Exercise
Every single line below has to be printed once more, exactly.
(Supplied records begins)
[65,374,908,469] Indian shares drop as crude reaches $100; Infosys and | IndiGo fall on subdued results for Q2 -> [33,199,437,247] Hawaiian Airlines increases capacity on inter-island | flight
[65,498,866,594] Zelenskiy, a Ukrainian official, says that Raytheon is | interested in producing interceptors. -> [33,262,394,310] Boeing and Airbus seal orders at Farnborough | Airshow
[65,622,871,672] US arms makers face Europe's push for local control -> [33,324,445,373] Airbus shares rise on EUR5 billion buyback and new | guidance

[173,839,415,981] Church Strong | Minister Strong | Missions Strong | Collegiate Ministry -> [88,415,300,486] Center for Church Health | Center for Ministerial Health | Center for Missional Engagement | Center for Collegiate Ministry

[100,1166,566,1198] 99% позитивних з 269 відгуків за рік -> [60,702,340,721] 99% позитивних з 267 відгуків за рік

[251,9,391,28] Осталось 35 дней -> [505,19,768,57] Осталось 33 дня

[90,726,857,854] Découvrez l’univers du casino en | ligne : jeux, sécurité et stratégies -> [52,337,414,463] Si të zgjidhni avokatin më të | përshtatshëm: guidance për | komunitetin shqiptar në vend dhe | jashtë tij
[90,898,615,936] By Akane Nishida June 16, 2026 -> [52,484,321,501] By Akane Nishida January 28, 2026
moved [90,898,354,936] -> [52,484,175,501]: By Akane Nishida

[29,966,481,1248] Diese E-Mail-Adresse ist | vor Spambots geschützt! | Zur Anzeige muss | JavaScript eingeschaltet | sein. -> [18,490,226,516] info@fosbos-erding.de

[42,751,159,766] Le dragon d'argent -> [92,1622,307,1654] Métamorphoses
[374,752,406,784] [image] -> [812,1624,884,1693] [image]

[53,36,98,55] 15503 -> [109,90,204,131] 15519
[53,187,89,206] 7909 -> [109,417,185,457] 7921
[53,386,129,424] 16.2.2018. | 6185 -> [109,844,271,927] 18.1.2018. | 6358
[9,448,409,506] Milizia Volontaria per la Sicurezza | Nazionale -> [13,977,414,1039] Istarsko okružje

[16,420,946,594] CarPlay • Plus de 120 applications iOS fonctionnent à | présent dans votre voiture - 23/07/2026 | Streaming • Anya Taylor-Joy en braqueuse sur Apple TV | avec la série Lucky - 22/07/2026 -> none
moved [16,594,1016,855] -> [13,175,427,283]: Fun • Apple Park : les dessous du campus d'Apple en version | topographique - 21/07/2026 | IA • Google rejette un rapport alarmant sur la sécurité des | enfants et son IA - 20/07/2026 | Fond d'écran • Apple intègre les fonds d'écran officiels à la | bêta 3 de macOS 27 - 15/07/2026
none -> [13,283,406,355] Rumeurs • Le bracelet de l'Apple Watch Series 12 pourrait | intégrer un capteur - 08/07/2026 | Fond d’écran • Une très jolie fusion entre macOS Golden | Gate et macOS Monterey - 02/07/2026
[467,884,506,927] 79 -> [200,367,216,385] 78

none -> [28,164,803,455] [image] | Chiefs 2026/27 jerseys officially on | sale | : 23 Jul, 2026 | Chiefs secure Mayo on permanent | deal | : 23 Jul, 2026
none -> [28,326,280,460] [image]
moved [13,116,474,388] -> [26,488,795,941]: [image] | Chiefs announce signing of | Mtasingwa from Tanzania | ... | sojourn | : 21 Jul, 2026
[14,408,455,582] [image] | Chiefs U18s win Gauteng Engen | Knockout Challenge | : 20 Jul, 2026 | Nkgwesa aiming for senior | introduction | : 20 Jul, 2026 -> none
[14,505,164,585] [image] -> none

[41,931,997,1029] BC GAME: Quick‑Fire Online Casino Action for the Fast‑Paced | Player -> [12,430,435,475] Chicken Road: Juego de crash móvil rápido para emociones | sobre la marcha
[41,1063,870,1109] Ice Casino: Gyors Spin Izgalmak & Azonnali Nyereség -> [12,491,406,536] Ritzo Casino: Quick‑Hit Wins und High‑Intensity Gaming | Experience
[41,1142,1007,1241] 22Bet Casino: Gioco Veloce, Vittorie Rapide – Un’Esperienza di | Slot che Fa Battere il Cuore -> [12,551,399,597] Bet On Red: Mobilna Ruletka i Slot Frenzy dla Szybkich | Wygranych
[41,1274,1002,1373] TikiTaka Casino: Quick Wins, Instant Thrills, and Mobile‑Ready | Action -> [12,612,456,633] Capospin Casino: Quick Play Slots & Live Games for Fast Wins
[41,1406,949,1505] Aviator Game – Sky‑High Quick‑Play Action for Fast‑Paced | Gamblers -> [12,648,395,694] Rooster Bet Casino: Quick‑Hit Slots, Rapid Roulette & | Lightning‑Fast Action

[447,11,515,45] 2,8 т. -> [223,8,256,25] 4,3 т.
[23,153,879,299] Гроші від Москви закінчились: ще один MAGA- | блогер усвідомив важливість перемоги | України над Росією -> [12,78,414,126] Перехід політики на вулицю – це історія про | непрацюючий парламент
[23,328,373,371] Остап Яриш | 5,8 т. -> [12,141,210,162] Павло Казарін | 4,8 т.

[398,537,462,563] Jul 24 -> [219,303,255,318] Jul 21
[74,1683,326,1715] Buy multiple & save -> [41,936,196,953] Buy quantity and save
(Supplied records ends)
Result below
[65,374,908,469] Indian shares drop as crude reaches $100; Infosys and | IndiGo fall on subdued results for Q2 -> [33,199,437,247] Hawaiian Airlines increases capacity on inter-island | flight
[65,498,866,594] Zelenskiy, a Ukrainian official, says that Raytheon is | interested in producing interceptors. -> [33,262,394,310] Boeing and Airbus seal orders at Farnborough | Airshow
[65,622,871,672] US arms makers face Europe's push for local control -> [33,324,445,373] Airbus shares rise on EUR5 billion buyback and new | guidance

[173,839,415,981] Church Strong | Minister Strong | Missions Strong | Collegiate Ministry -> [88,415,300,486] Center for Church Health | Center for Ministerial Health | Center for Missional Engagement | Center for Collegiate Ministry

[100,1166,566,1198] 99% позитивних з 269 відгуків за рік -> [60,702,340,721] 99% позитивних з 267 відгуків за рік

[251,9,391,28] Осталось 35 дней -> [505,19,768,57] Осталось 33 дня

[90,726,857,854] Découvrez l’univers du casino en | ligne : jeux, sécurité et stratégies -> [52,337,414,463] Si të zgjidhni avokatin më të | përshtatshëm: guidance për | komunitetin shqiptar në vend dhe | jashtë tij
[90,898,615,936] By Akane Nishida June 16, 2026 -> [52,484,321,501] By Akane Nishida January 28, 2026
moved [90,898,354,936] -> [52,484,175,501]: By Akane Nishida

[29,966,481,1248] Diese E-Mail-Adresse ist | vor Spambots geschützt! | Zur Anzeige muss | JavaScript eingeschaltet | sein. -> [18,490,226,516] info@fosbos-erding.de

[42,751,159,766] Le dragon d'argent -> [92,1622,307,1654] Métamorphoses
[374,752,406,784] [image] -> [812,1624,884,1693] [image]

[53,36,98,55] 15503 -> [109,90,204,131] 15519
[53,187,89,206] 7909 -> [109,417,185,457] 7921
[53,386,129,424] 16.2.2018. | 6185 -> [109,844,271,927] 18.1.2018. | 6358
[9,448,409,506] Milizia Volontaria per la Sicurezza | Nazionale -> [13,977,414,1039] Istarsko okružje

[16,420,946,594] CarPlay • Plus de 120 applications iOS fonctionnent à | présent dans votre voiture - 23/07/2026 | Streaming • Anya Taylor-Joy en braqueuse sur Apple TV | avec la série Lucky - 22/07/2026 -> none
moved [16,594,1016,855] -> [13,175,427,283]: Fun • Apple Park : les dessous du campus d'Apple en version | topographique - 21/07/2026 | IA • Google rejette un rapport alarmant sur la sécurité des | enfants et son IA - 20/07/2026 | Fond d'écran • Apple intègre les fonds d'écran officiels à la | bêta 3 de macOS 27 - 15/07/2026
none -> [13,283,406,355] Rumeurs • Le bracelet de l'Apple Watch Series 12 pourrait | intégrer un capteur - 08/07/2026 | Fond d’écran • Une très jolie fusion entre macOS Golden | Gate et macOS Monterey - 02/07/2026
[467,884,506,927] 79 -> [200,367,216,385] 78

none -> [28,164,803,455] [image] | Chiefs 2026/27 jerseys officially on | sale | : 23 Jul, 2026 | Chiefs secure Mayo on permanent | deal | : 23 Jul, 2026
none -> [28,326,280,460] [image]
moved [13,116,474,388] -> [26,488,795,941]: [image] | Chiefs announce signing of | Mtasingwa from Tanzania | ... | sojourn | : 21 Jul, 2026
[14,408,455,582] [image] | Chiefs U18s win Gauteng Engen | Knockout Challenge | : 20 Jul, 2026 | Nkgwesa aiming for senior | introduction | : 20 Jul, 2026 -> none
[14,505,164,585] [image] -> none

[41,931,997,1029] BC GAME: Quick‑Fire Online Casino Action for the Fast‑Paced | Player -> [12,430,435,475] Chicken Road: Juego de crash móvil rápido para emociones | sobre la marcha
[41,1063,870,1109] Ice Casino: Gyors Spin Izgalmak & Azonnali Nyereség -> [12,491,406,536] Ritzo Casino: Quick‑Hit Wins und High‑Intensity Gaming | Experience
[41,1142,1007,1241] 22Bet Casino: Gioco Veloce, Vittorie Rapide – Un’Esperienza di | Slot che Fa Battere il Cuore -> [12,551,399,597] Bet On Red: Mobilna Ruletka i Slot Frenzy dla Szybkich | Wygranych
[41,1274,1002,1373] TikiTaka Casino: Quick Wins, Instant Thrills, and Mobile‑Ready | Action -> [12,612,456,633] Capospin Casino: Quick Play Slots & Live Games for Fast Wins
[41,1406,949,1505] Aviator Game – Sky‑High Quick‑Play Action for Fast‑Paced | Gamblers -> [12,648,395,694] Rooster Bet Casino: Quick‑Hit Slots, Rapid Roulette & | Lightning‑Fast Action

[447,11,515,45] 2,8 т. -> [223,8,256,25] 4,3 т.
[23,153,879,299] Гроші від Москви закінчились: ще один MAGA- | блогер усвідомив важливість перемоги | України над Росією -> [12,78,414,126] Перехід політики на вулицю – це історія про | непрацюючий парламент
[23,328,373,371] Остап Яриш | 5,8 т. -> [12,141,210,162] Павло Казарін | 4,8 т.

[398,537,462,563] Jul 24 -> [219,303,255,318] Jul 21
[74,1683,326,1715] Buy multiple & save -> [41,936,196,953] Buy quantity and save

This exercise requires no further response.